### DIRECTIONS
Reproduce all the data exactly, without pictures.

---- EXERCISE DATA

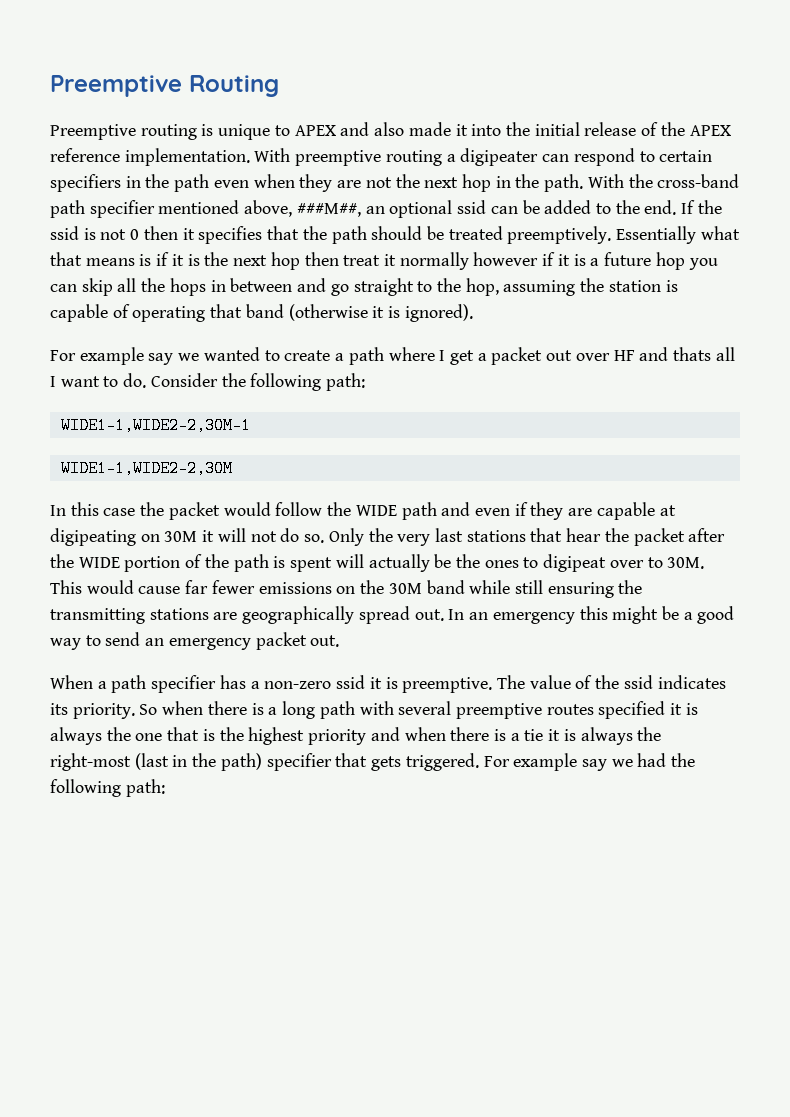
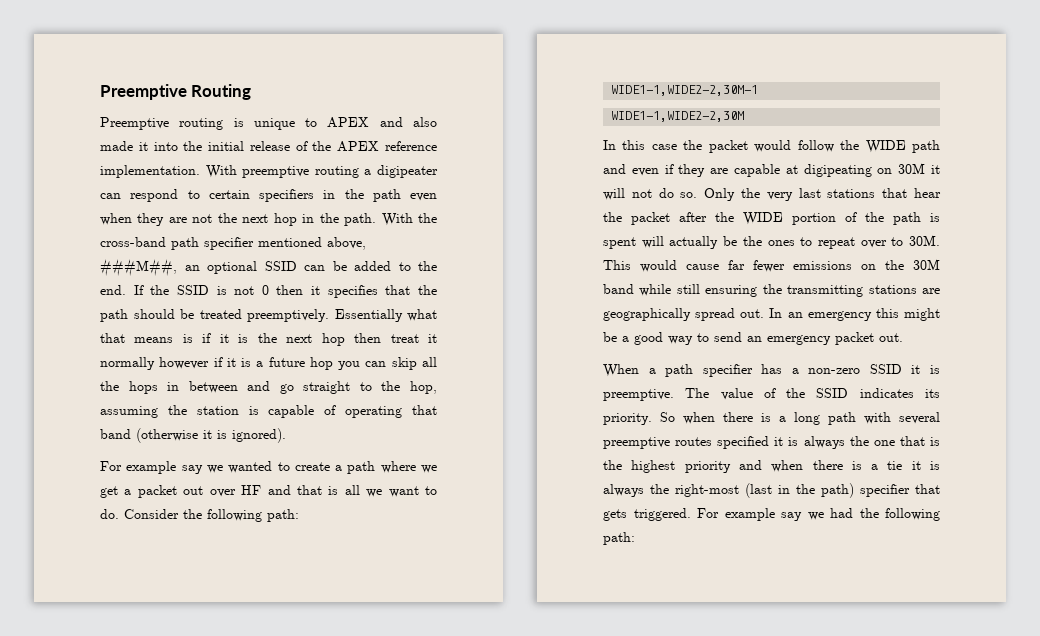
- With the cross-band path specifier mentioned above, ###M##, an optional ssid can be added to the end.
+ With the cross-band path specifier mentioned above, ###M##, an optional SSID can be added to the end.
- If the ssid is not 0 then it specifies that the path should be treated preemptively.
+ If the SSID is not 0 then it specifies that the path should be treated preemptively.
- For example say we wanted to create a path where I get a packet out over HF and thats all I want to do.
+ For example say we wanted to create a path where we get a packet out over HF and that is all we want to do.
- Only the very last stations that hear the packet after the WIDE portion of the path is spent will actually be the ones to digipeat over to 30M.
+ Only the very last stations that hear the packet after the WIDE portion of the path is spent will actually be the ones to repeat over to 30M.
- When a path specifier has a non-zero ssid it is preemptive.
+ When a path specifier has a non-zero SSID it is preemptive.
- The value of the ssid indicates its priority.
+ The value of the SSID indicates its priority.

--------

### EXERCISE OUTPUT
- With the cross-band path specifier mentioned above, ###M##, an optional ssid can be added to the end.
+ With the cross-band path specifier mentioned above, ###M##, an optional SSID can be added to the end.
- If the ssid is not 0 then it specifies that the path should be treated preemptively.
+ If the SSID is not 0 then it specifies that the path should be treated preemptively.
- For example say we wanted to create a path where I get a packet out over HF and thats all I want to do.
+ For example say we wanted to create a path where we get a packet out over HF and that is all we want to do.
- Only the very last stations that hear the packet after the WIDE portion of the path is spent will actually be the ones to digipeat over to 30M.
+ Only the very last stations that hear the packet after the WIDE portion of the path is spent will actually be the ones to repeat over to 30M.
- When a path specifier has a non-zero ssid it is preemptive.
+ When a path specifier has a non-zero SSID it is preemptive.
- The value of the ssid indicates its priority.
+ The value of the SSID indicates its priority.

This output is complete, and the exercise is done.